54.   See, e.g., N.H.Rev.Stat.Ann.170-B:14. Enacted in 2006, this innovative statute provides for mediated adoptions in lieu of termination of parental rights adjudications in some cases involving abused and neglected children. For a broader application of  alternatives to litigation in New Hampshire courts, see Chief Justice Broderick’s “State of the Judiciary”, Feb. 21, 2007.

55.   As the juvenile court is increasingly assimilated within the nation’s growing number of family courts, it is interesting to ponder whether the juvenile court will retain a separate identity. The author hypothesizes that abuse/neglect and CHINS cases will rapidly shed their “juvenile court” identity and will be commonly referred to as “family court” cases. In contrast, the juvenile court, historically, has been  principally associated with delinquency cases (and preventing delinquency). Consequently, it seems likely that reference to delinquency cases as “juvenile” and “juvenile court” cases is apt to linger long after this jurisdiction is ensconced within the family court.

56.   For an overview of restorative justice, see Gordon Bazemore,”The Fork in the Road to Juvenile Court Reform”, The Annals of the American Academy (July 1999). 

57.   For a discussion of the growing role of the community and volunteers in the juvenile court, see Leonard P. Edwards, “The Future of the Juvenile Court: Promising New Directions”, 6 The Juvenile Court No. 3 (Winter 1996).

58.   The author appreciates that delinquents, like their adult counterparts, have the right to assert their innocence, and to contest the charges against them or to otherwise resist state control, however well-intended the state’s purpose.

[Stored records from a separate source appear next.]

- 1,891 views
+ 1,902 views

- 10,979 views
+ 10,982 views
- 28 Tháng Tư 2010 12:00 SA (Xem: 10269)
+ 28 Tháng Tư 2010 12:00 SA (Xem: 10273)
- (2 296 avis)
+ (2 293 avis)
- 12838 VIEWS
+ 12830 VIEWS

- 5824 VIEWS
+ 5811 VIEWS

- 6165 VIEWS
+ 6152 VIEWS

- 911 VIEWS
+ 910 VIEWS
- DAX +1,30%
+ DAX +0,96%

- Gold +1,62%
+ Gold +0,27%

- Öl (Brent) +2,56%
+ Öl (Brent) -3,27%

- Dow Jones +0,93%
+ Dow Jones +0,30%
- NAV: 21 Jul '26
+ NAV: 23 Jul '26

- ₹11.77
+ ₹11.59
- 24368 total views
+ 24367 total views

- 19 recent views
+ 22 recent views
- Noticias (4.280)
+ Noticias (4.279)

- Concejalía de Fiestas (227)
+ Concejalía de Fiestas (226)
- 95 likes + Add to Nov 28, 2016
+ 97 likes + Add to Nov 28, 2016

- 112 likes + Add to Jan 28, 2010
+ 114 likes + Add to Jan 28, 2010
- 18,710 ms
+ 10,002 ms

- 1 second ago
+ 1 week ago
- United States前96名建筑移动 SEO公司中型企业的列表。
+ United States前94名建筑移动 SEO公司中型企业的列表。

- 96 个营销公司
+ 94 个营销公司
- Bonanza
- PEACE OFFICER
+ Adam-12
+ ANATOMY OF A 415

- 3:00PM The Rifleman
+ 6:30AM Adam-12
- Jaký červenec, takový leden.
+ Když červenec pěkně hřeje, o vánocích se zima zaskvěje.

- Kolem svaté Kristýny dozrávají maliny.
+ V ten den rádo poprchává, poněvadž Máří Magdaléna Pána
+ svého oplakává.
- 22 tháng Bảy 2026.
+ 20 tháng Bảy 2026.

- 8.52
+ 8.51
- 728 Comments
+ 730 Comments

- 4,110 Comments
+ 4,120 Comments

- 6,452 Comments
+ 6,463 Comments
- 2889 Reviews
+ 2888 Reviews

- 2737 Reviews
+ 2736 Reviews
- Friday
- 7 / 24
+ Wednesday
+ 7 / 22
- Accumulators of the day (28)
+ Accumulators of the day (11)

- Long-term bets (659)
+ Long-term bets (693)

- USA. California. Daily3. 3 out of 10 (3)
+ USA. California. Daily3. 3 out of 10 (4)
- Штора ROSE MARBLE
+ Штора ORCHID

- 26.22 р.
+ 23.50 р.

59.   Rehabilitation for this group is even more important given that most will eventually return to their communities.

60.   This procedure, be it by judicial waiver, statute or prosecutorial discretion, has long been viewed as essential to the juvenile court’s continued existence. See supra note 14.     

61. For another optimistic view of the juvenile court’s future, see Edwards, supra note 57. Judge Edwards is a well-known juvenile court judge in California and former president of the National College of Juvenile and Family Court Judges.